Gross domestic product (GDP) in the second quarter of the year expanded by 4.2 per cent, after expanding a revised 0.4 per cent in the previous quarter, National Economic and Social Development Board (NESDB) secretary general Arkom Termpitayapaisit said on Monday.

Mr Arkom attributed the substantial growth in the second quarter to a full recovery of the production sector after being hard hit by the great flood late last year that resulted exports expansion, the increase in number of foreign tourists, private investment and household spending.

This had boosted the GDP growth in the first half of the year to grow by 2.2 per cent, he said.

However, the NESDB had slightly lowered its growth projection for this year to between 5.5 per cent and 6.0 per cent, from the previous forecast of 5.5 to 6.5 per cent because the export sector is being affected by the impact of the prolonged eurozone debt crisis, he said.

National Economic and Social Development Board secretary-general Arkom Termpitayapaisit (Photo by Chanat Katanyu)

“Economic uncertainty, especially from the euro region, remains a key risk in the second half,” Arkhom Termpittayapaisith, secretary-general of the National Economic and Social Development Board, said at a media briefing. “We need to accelerate budget spending to boost the local economy.”

Exports fell 4.2 per cent in June from a year earlier, the fourth decline in six months, even as the local unit of Toyota Motor Corp had record local sales this year after supply constraints eased and the government offered as much as 100,000 baht ($3,172) in tax savings for first-time buyers.

The NESDB official said meeting the government's full-year export growth target of 15 per cent will be difficult, after shipments contracted by 2.1 per cent in the first half.

"To reach the target, we need to ship $25 billion per month, which is a very high level," Mr Arkom said.

Phatra Securities managing director Supavud Saicheua said before the data release that domestic consumption and investment are pillars of the Thai economy amid a very bleak external demand outlook. 

"My biggest concern will be next year.

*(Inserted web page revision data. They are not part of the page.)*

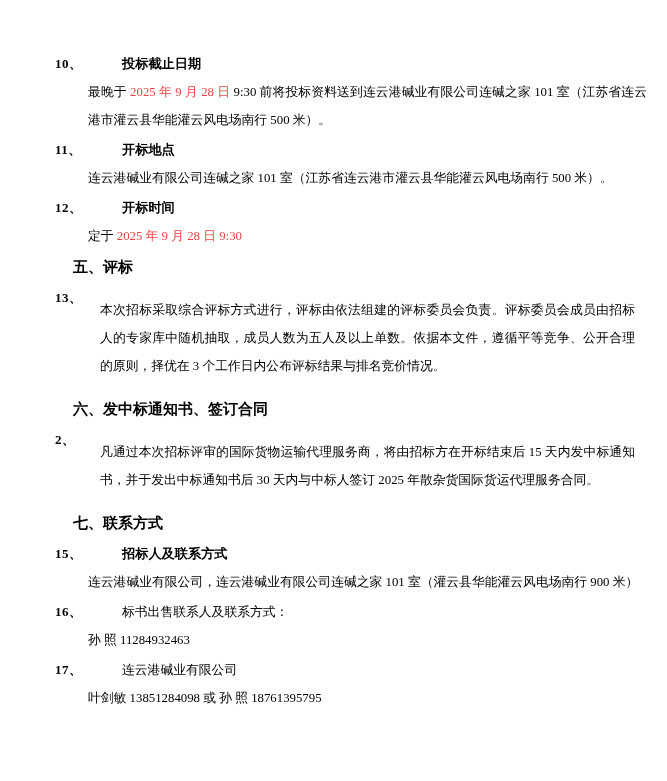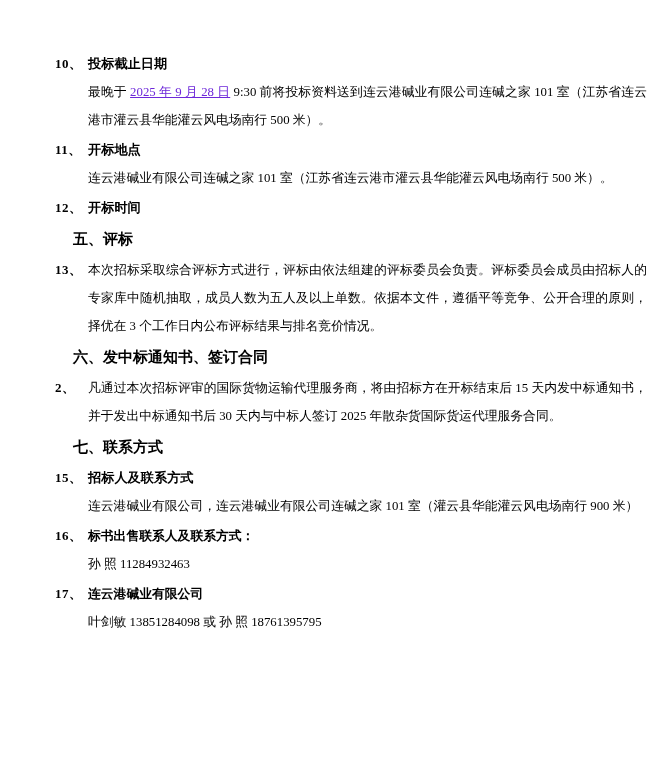"投标截止日期" .item-title { margin-left: none -> 34px }
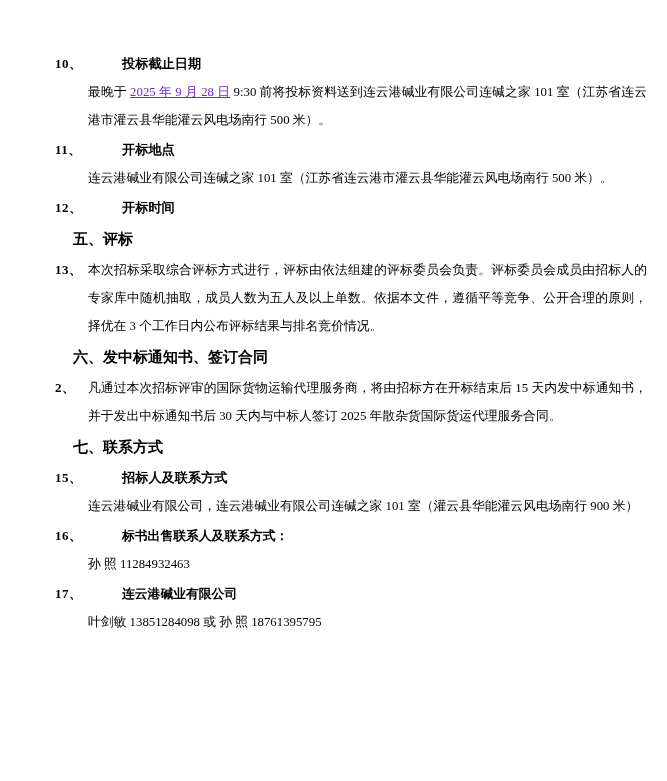"2025 年 9 月 28" .red { color: #6d28d9 -> #ef4444; text-decoration: underline -> none }
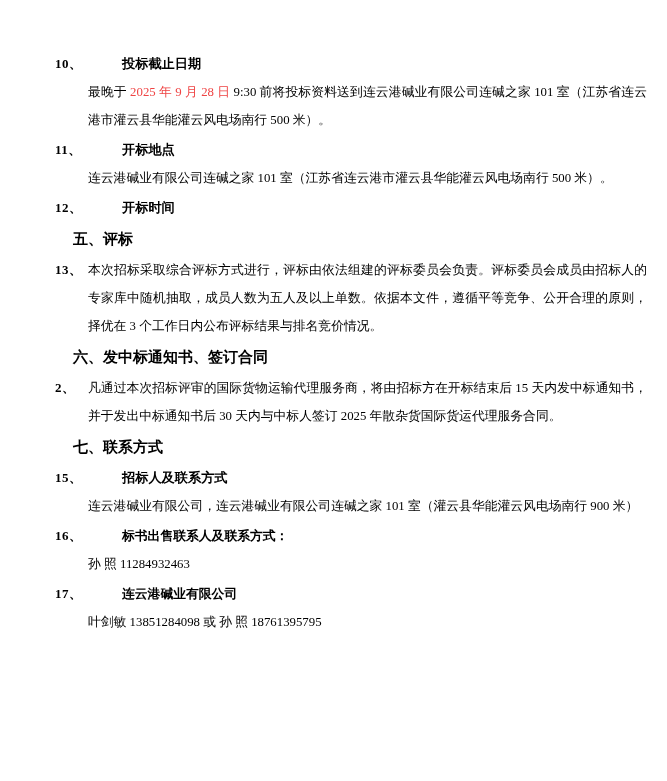"定于 2025 年 9 月" p.body { html: none -> <p><span>定于 </span><span>2025 年 9 月 28 日 9:30</span></p> }
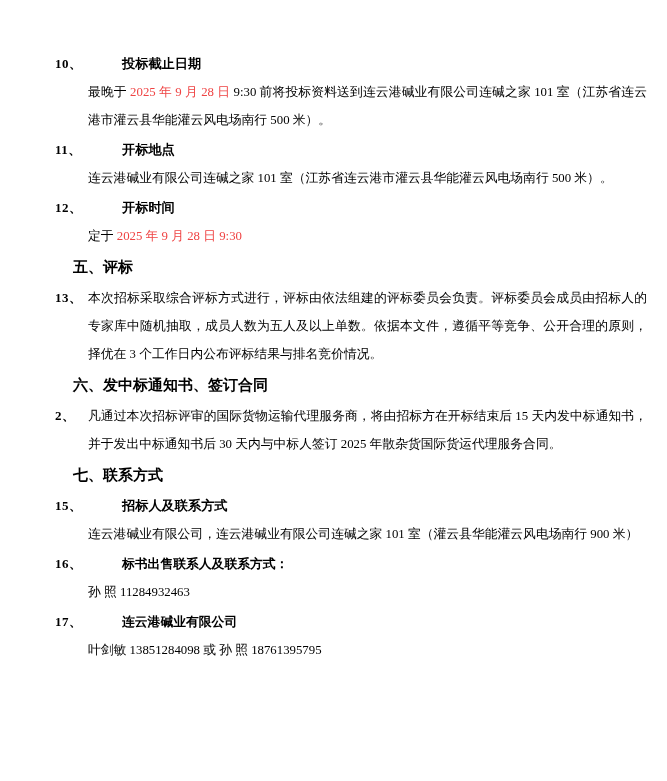"本次招标采取综合评标方式进行，评标由依法组建的评标委员会负责。评标委员会成员由招" .item-row .body { margin: 0 -> 12px }
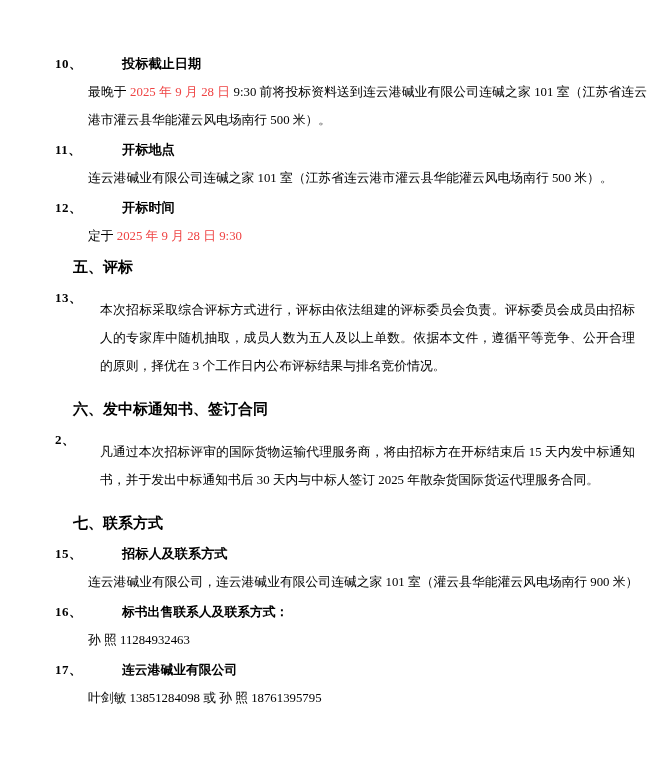"标书出售联系人及联系方式：" .item-title.regular { font-weight: bold -> normal }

The end of some stimulus policies may slow down domestic consumption, while the economic crisis in Europe will continue to hurt export," Mr Supavud said.

"The stronger data is unlikely to alter the call for easing by the Bank of Thailand, although the timing might be delayed," said Wee-Khoon Chong, a fixed-income strategist at Societe Generale SA in Hong Kong. "Export data has already shown weakness."

The Bank of Thailand kept its policy rate at three per cent for a fourth meeting last month, and cut its expansion forecast for the year to 5.7 percent from six per cent. It reduced its export growth estimate to seven per cent from 8.3 per cent and said inflation will be 2.9 per cent from an earlier prediction of 3.3 per cent.

There is room to adjust monetary policy to support economic growth if needed, and the central bank is ready to do more, it said at the time. 

Finance Minister Kittiratt Na-Ranong, also a deputy premier, said earlier this month he would like to see the baht weaken slightly to help exporters and the benchmark rate should be 2.5 per cent as inflation is now manageable.

The government has also raised minimum wages and pledged to spend more than two trillion baht on infrastructure and water-management projects over the next seven years to boost growth and prevent a repeat of the flood disaster, which killed more than 700 people and cost the economy 1.4 trillion baht.

The Thai economy, the biggest in Southeast Asia after Indonesia, grew 3.3 per cent last quarter from three months earlier, compared with a revised 10.8 per cent increase in the previous period. The median forecast in a Bloomberg News survey was for a two per cent gain quarter on quarter.